[EXERCISE BRIEF] Repeat the listing verbatim. Drop any pictures.
+++
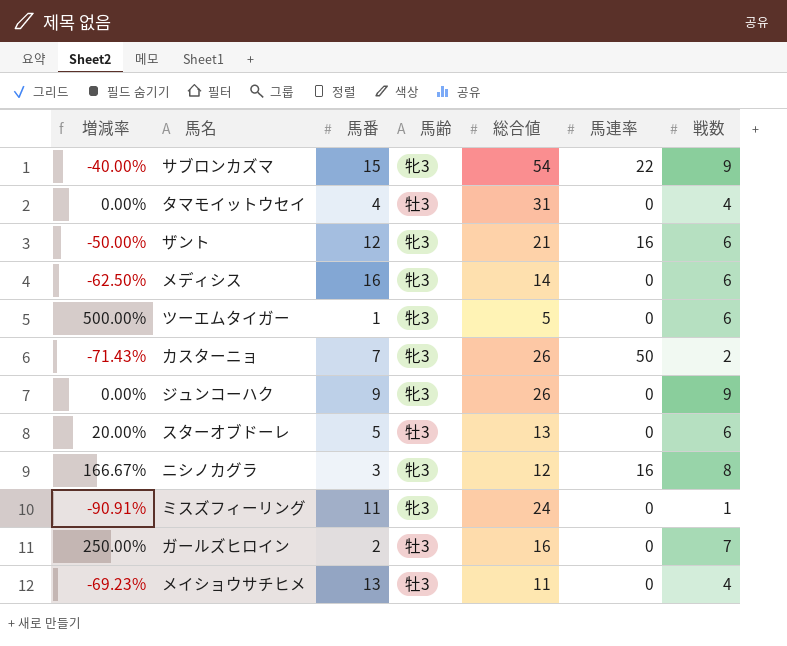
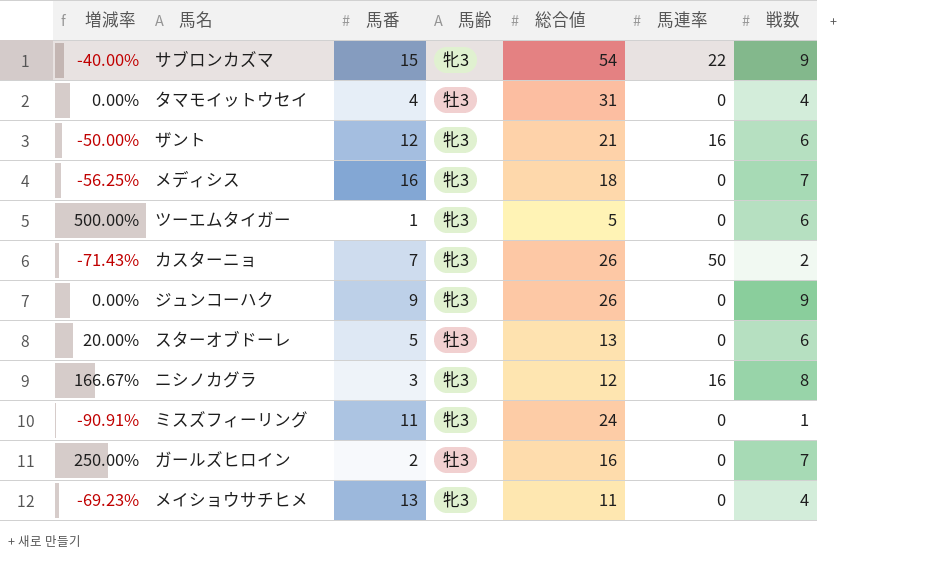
メディシス | 増減率: -62.50% -> -56.25%
メディシス | 総合値: 14 -> 18
メディシス | 戦数: 6 -> 7
メイショウサチヒメ | 馬齢: 牡3 -> 牝3

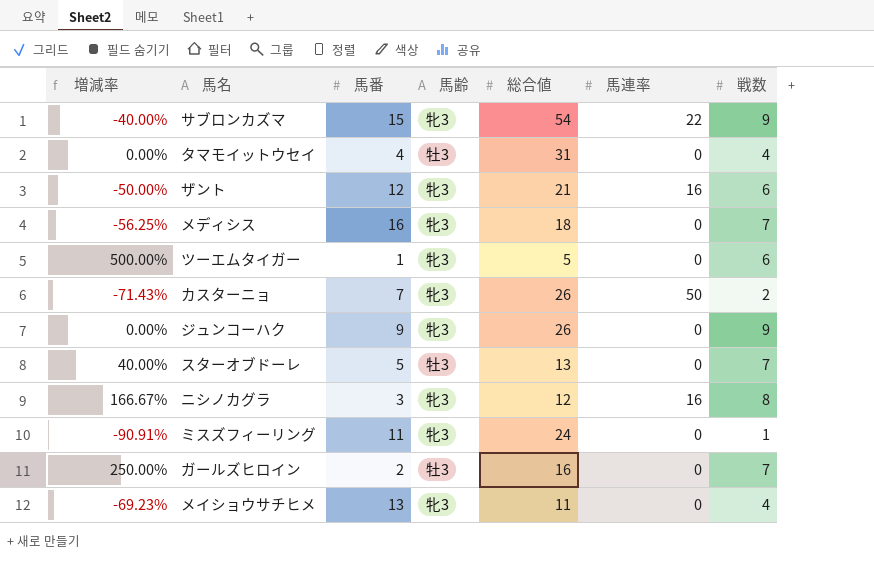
スターオブドーレ | 増減率: 20.00% -> 40.00%
スターオブドーレ | 戦数: 6 -> 7

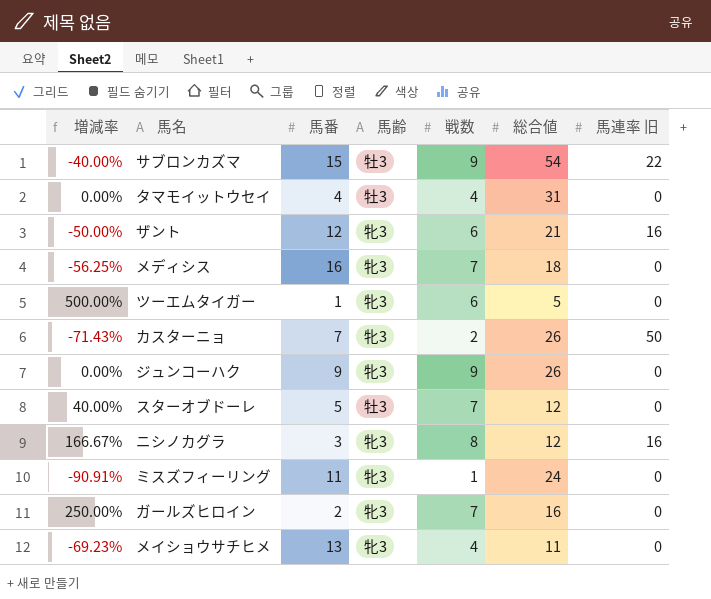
column 戦数 | position: 7 -> 5
column name: 馬連率 -> 馬連率 旧
サブロンカズマ | 馬齢: 牝3 -> 牡3
スターオブドーレ | 総合値: 13 -> 12
ガールズヒロイン | 馬齢: 牡3 -> 牝3

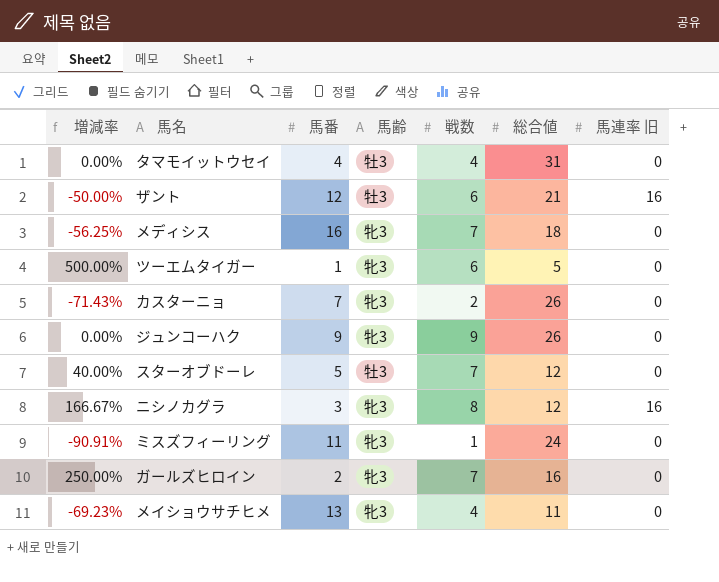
row サブロンカズマ: -40.00% | 15 | 牡3 | 9 | 54 | 22 -> none
ザント | 馬齢: 牝3 -> 牡3
カスターニョ | 馬連率 旧: 50 -> 0

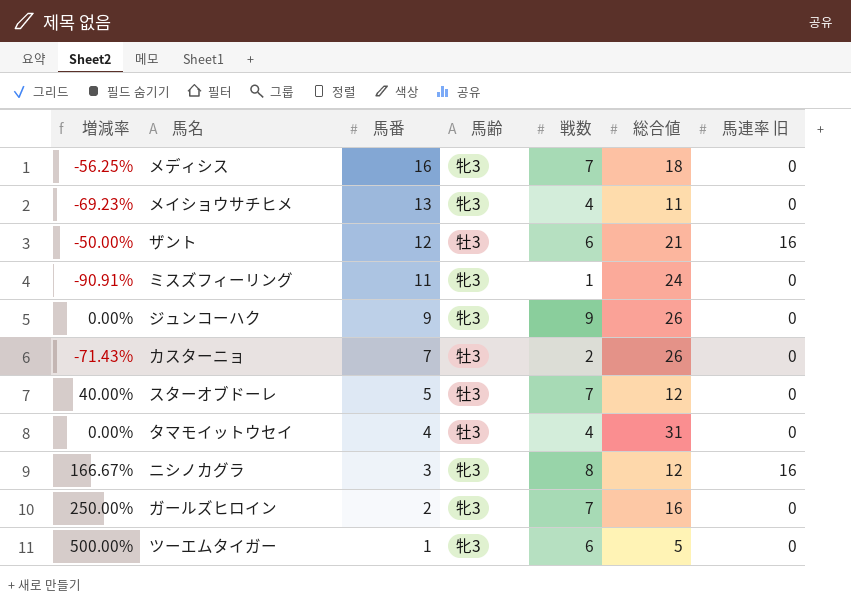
row order: none -> 馬番 descending
カスターニョ | 馬齢: 牝3 -> 牡3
+++
[SOLUTION FOR THIS PROBLEM]
メディシス | 増減率: -62.50% -> -56.25%
メディシス | 総合値: 14 -> 18
メディシス | 戦数: 6 -> 7
メイショウサチヒメ | 馬齢: 牡3 -> 牝3

スターオブドーレ | 増減率: 20.00% -> 40.00%
スターオブドーレ | 戦数: 6 -> 7

column 戦数 | position: 7 -> 5
column name: 馬連率 -> 馬連率 旧
サブロンカズマ | 馬齢: 牝3 -> 牡3
スターオブドーレ | 総合値: 13 -> 12
ガールズヒロイン | 馬齢: 牡3 -> 牝3

row サブロンカズマ: -40.00% | 15 | 牡3 | 9 | 54 | 22 -> none
ザント | 馬齢: 牝3 -> 牡3
カスターニョ | 馬連率 旧: 50 -> 0

row order: none -> 馬番 descending
カスターニョ | 馬齢: 牝3 -> 牡3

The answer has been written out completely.